Hours later Tomiko woke to hear Osden screaming in nightmare; Mannon was calming him, and she sank back into her own dark-branching pathless dreams. In the morning Eskwana did not wake. He could not be roused with stimulant drugs. He clung to his sleep, slipping farther and farther back, mumbling softly now and then until, wholly regressed, he lay curled on his side, thumb at his lips, gone.
"Two days; two down. Ten little Indians, nine little Indians..." That was Porlock.
"And you're the next little Indian," Jenny Chong snapped. "Go analyze your urine, Porlock!"
"He is driving us all insane," Porlock said, getting up and waving his left arm. "Can't you feel it? For God's sake, are you all deaf and blind? Can't you feel what he's doing the emanations? It all comes from him—from his room there—from his mind. He is driving us all insane with fear!"
"Who is?" said Asnanifoil, looming precipitous and hairy over the little Terran.

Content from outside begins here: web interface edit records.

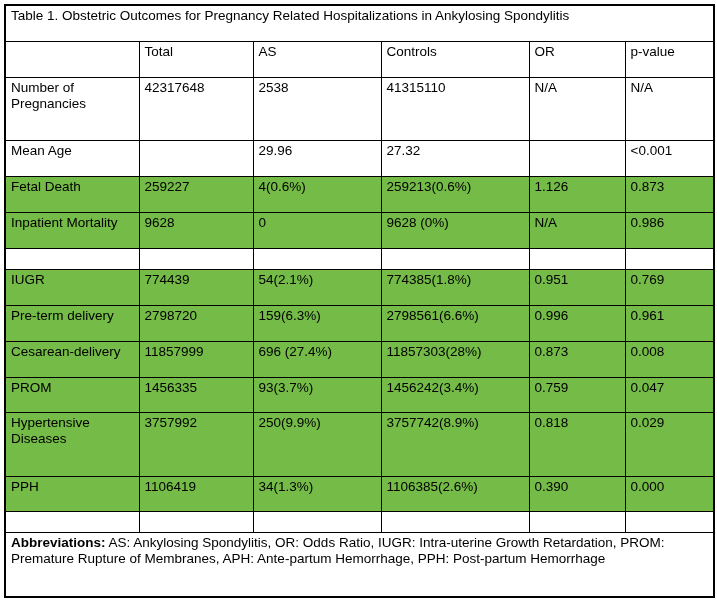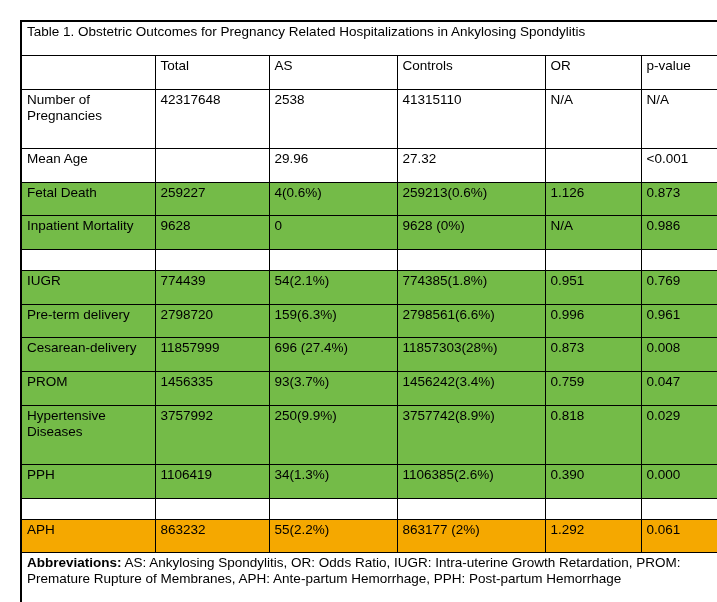"Table 1. Obstetric Outcomes for" #table-wrap { padding: 20px -> 4px }
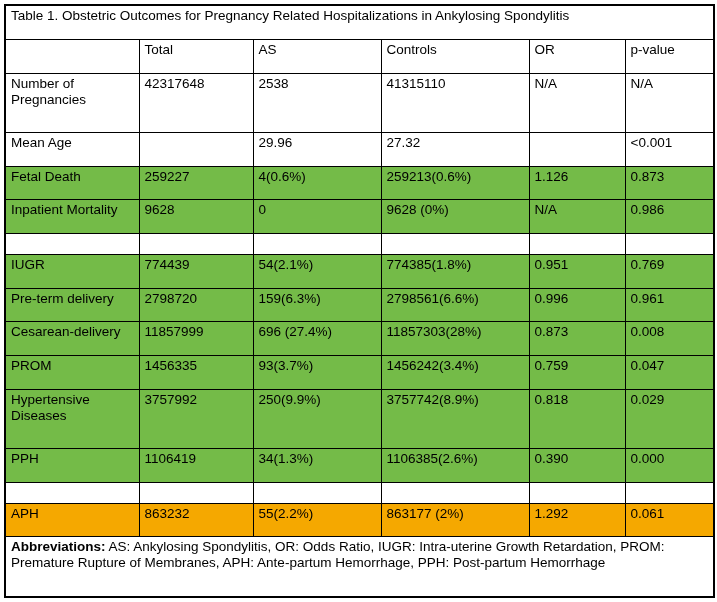"APH" tr.orange { html: <tr> <td>APH</td> <td>863232</td> <td>55(2.2%)</td> <td>863177 (2%)</td> <td>1.292</td> <td>0.061</td> </tr> -> none }
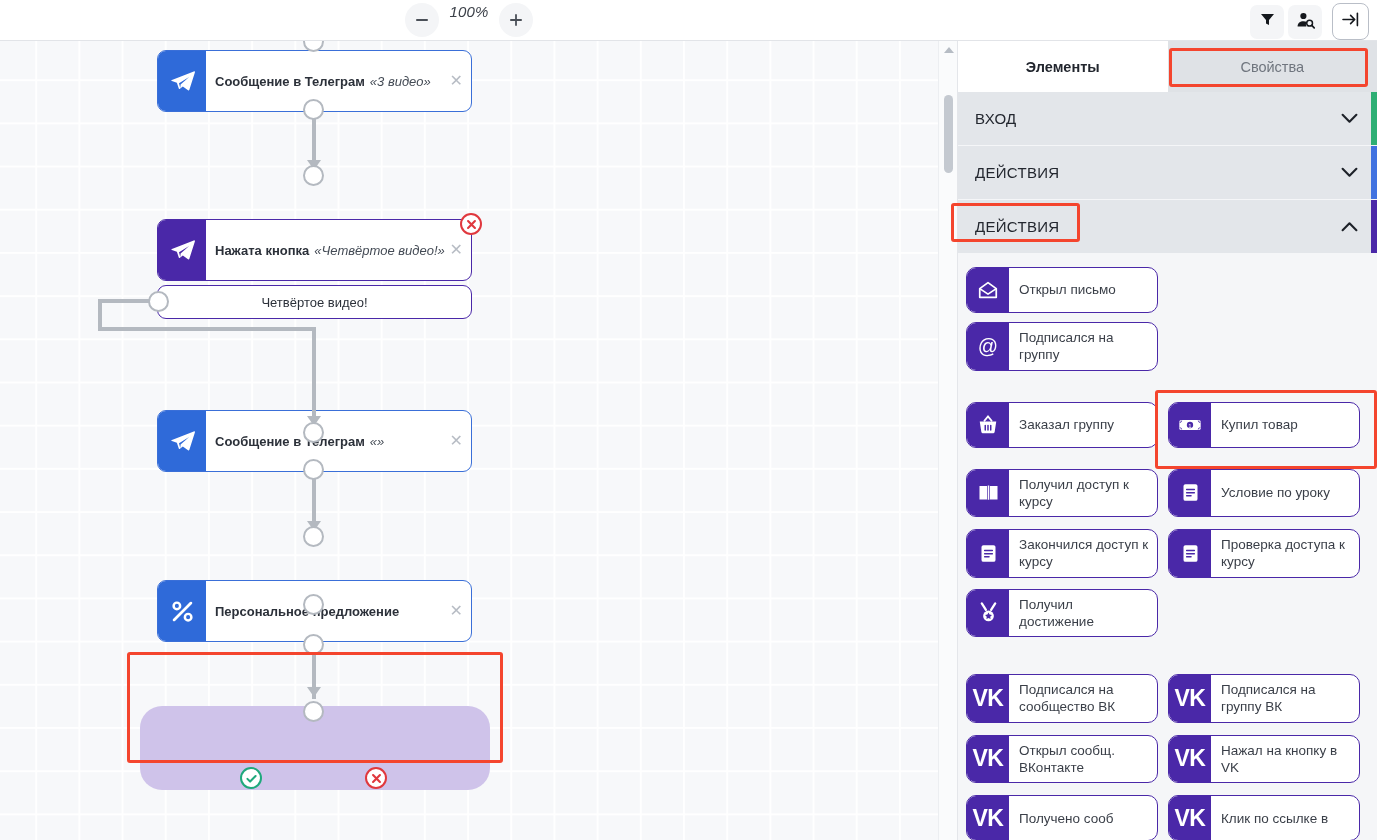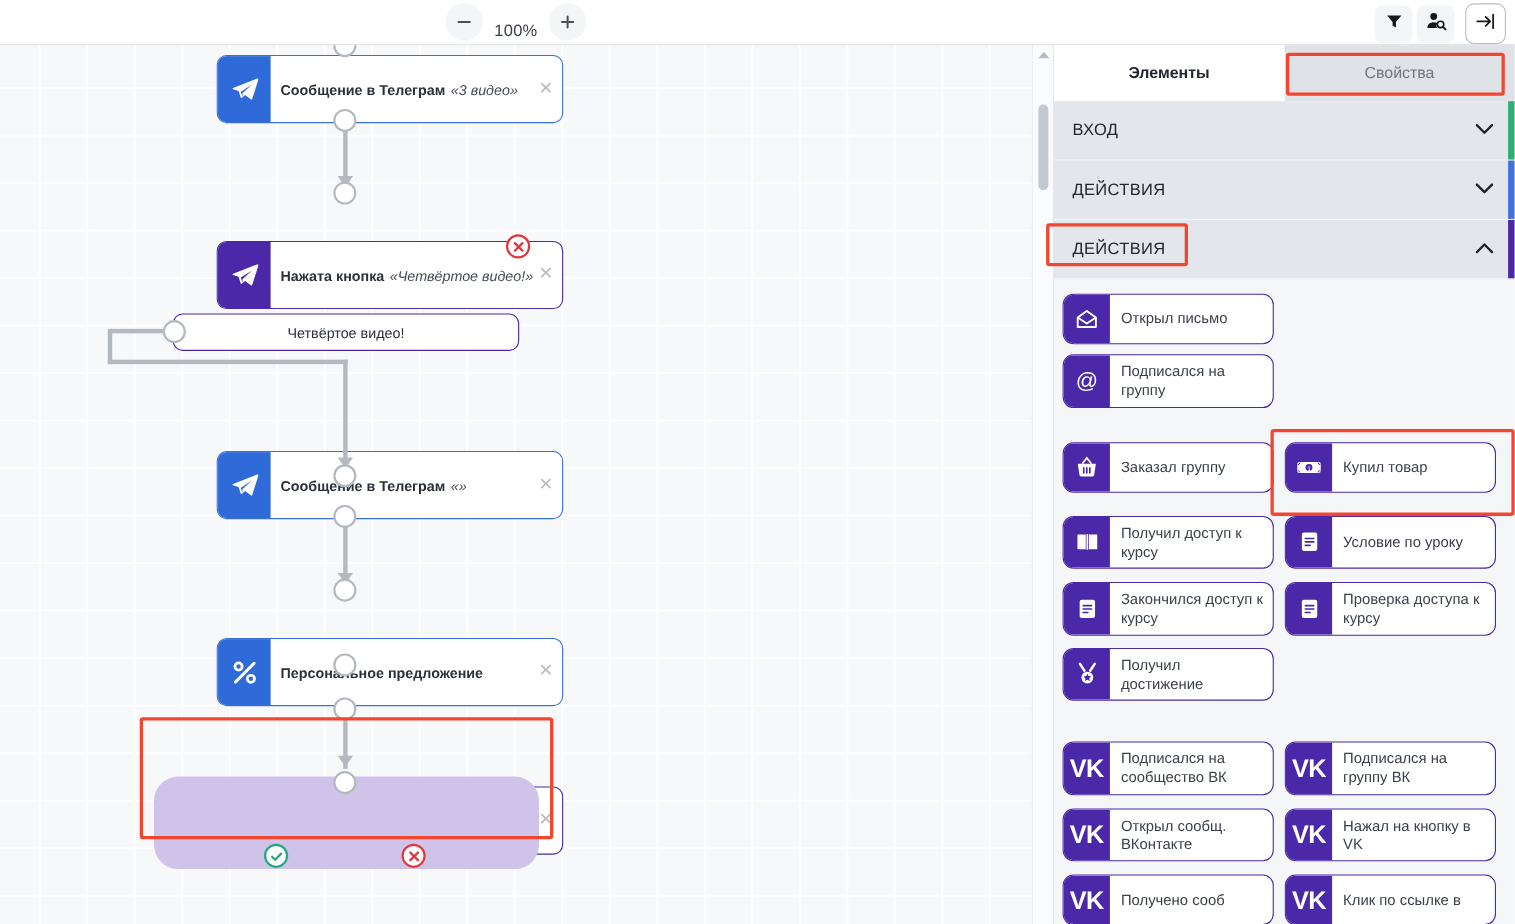"100%" .zoom-group { align-items: flex-end -> flex-start; font-style: none -> italic }
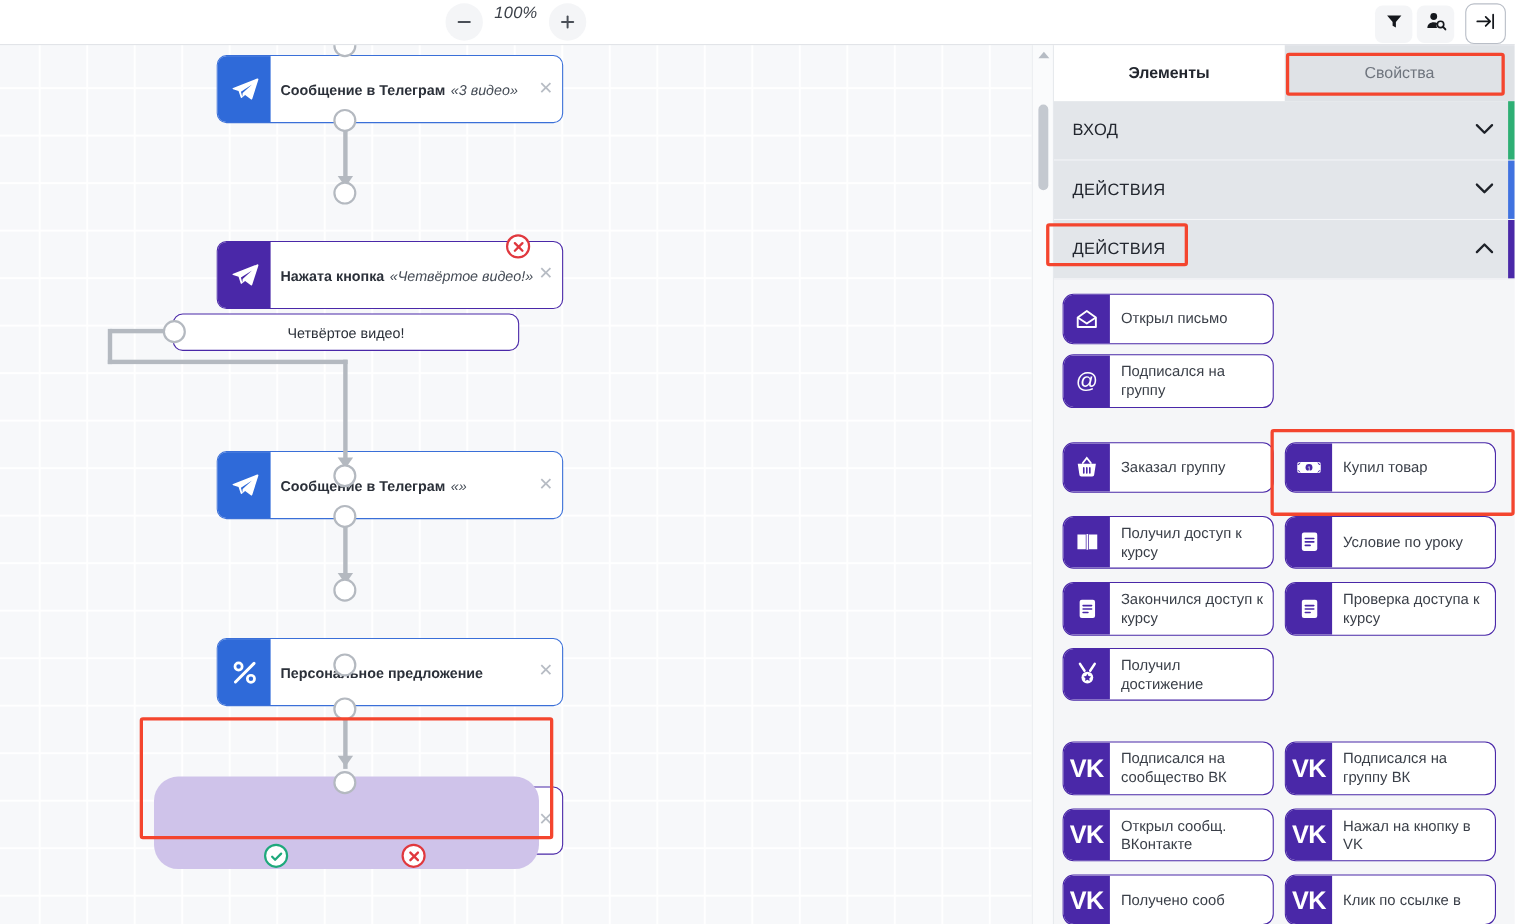"Сообщение в Телеграм" .node { margin-left: 40px -> none }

"Do I have to say his name? Osden, then. Osden! Osden! Why do you think I tried to kill him? In self-defense! To save all of us! Because you won't see what he's doing to us. He's sabotaged the mission by making us quarrel, and now he's going to drive us all insane by projecting fear at us so that we can't sleep or mink, like a huge radio that doesn't make any sound, but it broadcasts all the time, and you can't sleep, and you can't think. Haito and Harfex are already under his control but the rest of you can be saved. I had to do it!"
'You didn't do it very well," Osden said, standing half-naked, all rib and bandage, at the door of his cubicle. "I could have hit myself harder. Hell, it isn't me that's scaring you blind, Porlock, it's out there—there, in the woods!"
Porlock made an ineffectual attempt to assault Osden; Asnanifoil held him back, and continued to hold him effortlessly while Mannon gave him a sedative shot He was put away shouting about giant radios. In a minute the sedative took effect, and he joined a peaceful silence to Eskwana's.
"All right," said Harfex. "Now, Osden, you'll tell us what you know and all you know."